The Quakers (8-11, 1-4 Ivy) will travel to Harvard (11-8, 4-1)on Friday, a place where third-year coach Mike McLaughlin has watched the Crimson pull out down-to-the-wire games in his two previous trips.
In McLaughlin’s first season, a 1-24 Penn team fell, 55-52, on a three with 1.3 seconds left. Last season, the Crimson survived two overtime periods and 38 points from Alyssa Baron to win, 88-84.
If the Quakers want to avoid repeating history, they will have to bring it offensively.
“For us to shoot a higher percentage, the ball is going to have to get inside,” McLaughlin said, pointing to freshman forward Kara Bonenberger as the only player shooting above 40 percent.
Penn is currently second to last in field-goal percentage and last in three-point shooting percentage in the Ivy League. Despite their lack of success from beyond the arc, the Quakers attempted 33 threes against Brown in their most recent game, which they lost in overtime.
“We’re not a team that shoots [threes] at a high rate anyway,” McLaughlin said. “And when we end up taking 33 of them, that’s never going to work for us.”
He believes the team has often settled for perimeter looks against attacking zone defenses that prevent them from establishing an inside presence.
“We definitely need to get the ball in the post,” Baron said. “That will open up things from the outside, too, so that we’re not shooting as many threes or threes from as deep. I think we just need to focus more on looking at the post in the first place and throwing it in there, making a good pass for them.”
Penn did receive encouraging performances from post players Katy Allen and Bonenberger last weekend. The pair averaged 11 and 8.5 points over the two games, respectively.
“I think Kara kind of struggled a bit for about five or six games, maybe a little bit with her confidence, but I thought she played two really good games [last] weekend, and I think that’s only going to help her,” McLaughlin said. “She’s a confidence kid. And if she feels good about what she’s doing, then I think the sky’s the limit.”
“[Allen’s] role has obviously increased since [starting forward] Jess [Knapp] got hurt, and I think she has handled herself great,” he added.
Penn, mired in a 1-9 slide after a program-best start, will also face a similarly struggling Dartmouth squad Saturday. Something will have to give in a matchup between two teams that each have a lone Ivy win over Columbia.
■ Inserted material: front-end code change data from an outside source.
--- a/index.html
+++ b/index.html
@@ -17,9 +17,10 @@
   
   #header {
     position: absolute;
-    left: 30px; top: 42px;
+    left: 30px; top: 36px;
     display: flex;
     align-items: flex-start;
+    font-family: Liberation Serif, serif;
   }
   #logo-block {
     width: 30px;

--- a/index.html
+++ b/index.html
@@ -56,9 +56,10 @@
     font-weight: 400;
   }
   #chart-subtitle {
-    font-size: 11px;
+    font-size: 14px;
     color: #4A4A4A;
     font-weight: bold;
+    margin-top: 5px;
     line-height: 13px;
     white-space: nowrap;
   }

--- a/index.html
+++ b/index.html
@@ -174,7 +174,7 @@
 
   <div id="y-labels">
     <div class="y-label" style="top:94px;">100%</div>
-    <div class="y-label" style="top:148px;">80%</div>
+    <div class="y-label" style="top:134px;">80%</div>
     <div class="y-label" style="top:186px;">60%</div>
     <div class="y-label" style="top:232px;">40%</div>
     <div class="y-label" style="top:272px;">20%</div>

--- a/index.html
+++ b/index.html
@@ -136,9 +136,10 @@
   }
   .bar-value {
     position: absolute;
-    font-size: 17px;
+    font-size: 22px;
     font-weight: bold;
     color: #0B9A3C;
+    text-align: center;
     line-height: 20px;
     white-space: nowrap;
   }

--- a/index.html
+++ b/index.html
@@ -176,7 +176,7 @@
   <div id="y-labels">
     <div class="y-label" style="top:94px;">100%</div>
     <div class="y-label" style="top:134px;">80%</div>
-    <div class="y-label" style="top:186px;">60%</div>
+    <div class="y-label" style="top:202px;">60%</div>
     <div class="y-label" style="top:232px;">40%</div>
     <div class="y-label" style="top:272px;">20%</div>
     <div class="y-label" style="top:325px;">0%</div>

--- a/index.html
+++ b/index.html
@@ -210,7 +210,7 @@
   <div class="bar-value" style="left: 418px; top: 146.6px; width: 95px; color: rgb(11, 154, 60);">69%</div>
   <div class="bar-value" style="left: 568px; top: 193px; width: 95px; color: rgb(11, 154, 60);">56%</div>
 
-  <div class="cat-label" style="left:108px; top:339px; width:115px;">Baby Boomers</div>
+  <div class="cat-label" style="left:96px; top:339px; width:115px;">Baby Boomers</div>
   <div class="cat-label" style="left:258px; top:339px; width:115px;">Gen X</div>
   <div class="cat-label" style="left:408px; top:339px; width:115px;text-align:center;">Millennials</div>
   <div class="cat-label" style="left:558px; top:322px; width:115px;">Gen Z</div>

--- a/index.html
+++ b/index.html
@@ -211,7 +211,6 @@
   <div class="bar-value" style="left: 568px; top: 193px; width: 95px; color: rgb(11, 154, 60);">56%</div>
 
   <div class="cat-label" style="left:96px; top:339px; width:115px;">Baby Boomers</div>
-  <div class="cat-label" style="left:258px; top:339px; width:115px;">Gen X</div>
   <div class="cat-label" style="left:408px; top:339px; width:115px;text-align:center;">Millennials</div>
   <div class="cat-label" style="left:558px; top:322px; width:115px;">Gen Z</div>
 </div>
“Last year, we let that game slip away too,” Baron said, referring to a 68-65 road defeat to the Big Green. “We’re definitely looking to get in there and take advantage of them.”
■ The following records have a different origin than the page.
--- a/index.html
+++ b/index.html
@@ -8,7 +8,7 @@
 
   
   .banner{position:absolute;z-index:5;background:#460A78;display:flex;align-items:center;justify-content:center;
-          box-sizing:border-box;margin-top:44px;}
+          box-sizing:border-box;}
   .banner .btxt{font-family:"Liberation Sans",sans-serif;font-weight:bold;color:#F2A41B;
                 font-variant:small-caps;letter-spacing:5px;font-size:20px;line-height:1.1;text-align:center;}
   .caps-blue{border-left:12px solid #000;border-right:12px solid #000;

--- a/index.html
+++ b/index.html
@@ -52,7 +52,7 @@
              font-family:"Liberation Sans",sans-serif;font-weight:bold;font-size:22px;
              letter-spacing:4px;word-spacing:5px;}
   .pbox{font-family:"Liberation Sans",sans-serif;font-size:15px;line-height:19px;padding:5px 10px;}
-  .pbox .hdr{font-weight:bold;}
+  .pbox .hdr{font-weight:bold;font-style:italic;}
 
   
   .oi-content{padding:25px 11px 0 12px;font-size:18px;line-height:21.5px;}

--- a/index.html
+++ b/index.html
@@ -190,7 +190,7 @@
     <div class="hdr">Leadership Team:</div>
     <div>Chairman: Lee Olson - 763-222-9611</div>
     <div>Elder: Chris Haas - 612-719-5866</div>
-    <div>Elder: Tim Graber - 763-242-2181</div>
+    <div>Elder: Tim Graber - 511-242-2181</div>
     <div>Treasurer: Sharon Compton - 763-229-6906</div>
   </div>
McLaughlin feels that the team’s attitude has not significantly changed through the season, but acknowledged it’s tough after starting out winning seven of nine games and then losing nine of 10.
It is important, mentally, for the Quakers not only to play well, but also to find a way back into the win column, according to McLaughlin.
“I think confidence and morale is naturally boosted when you find a way to win.”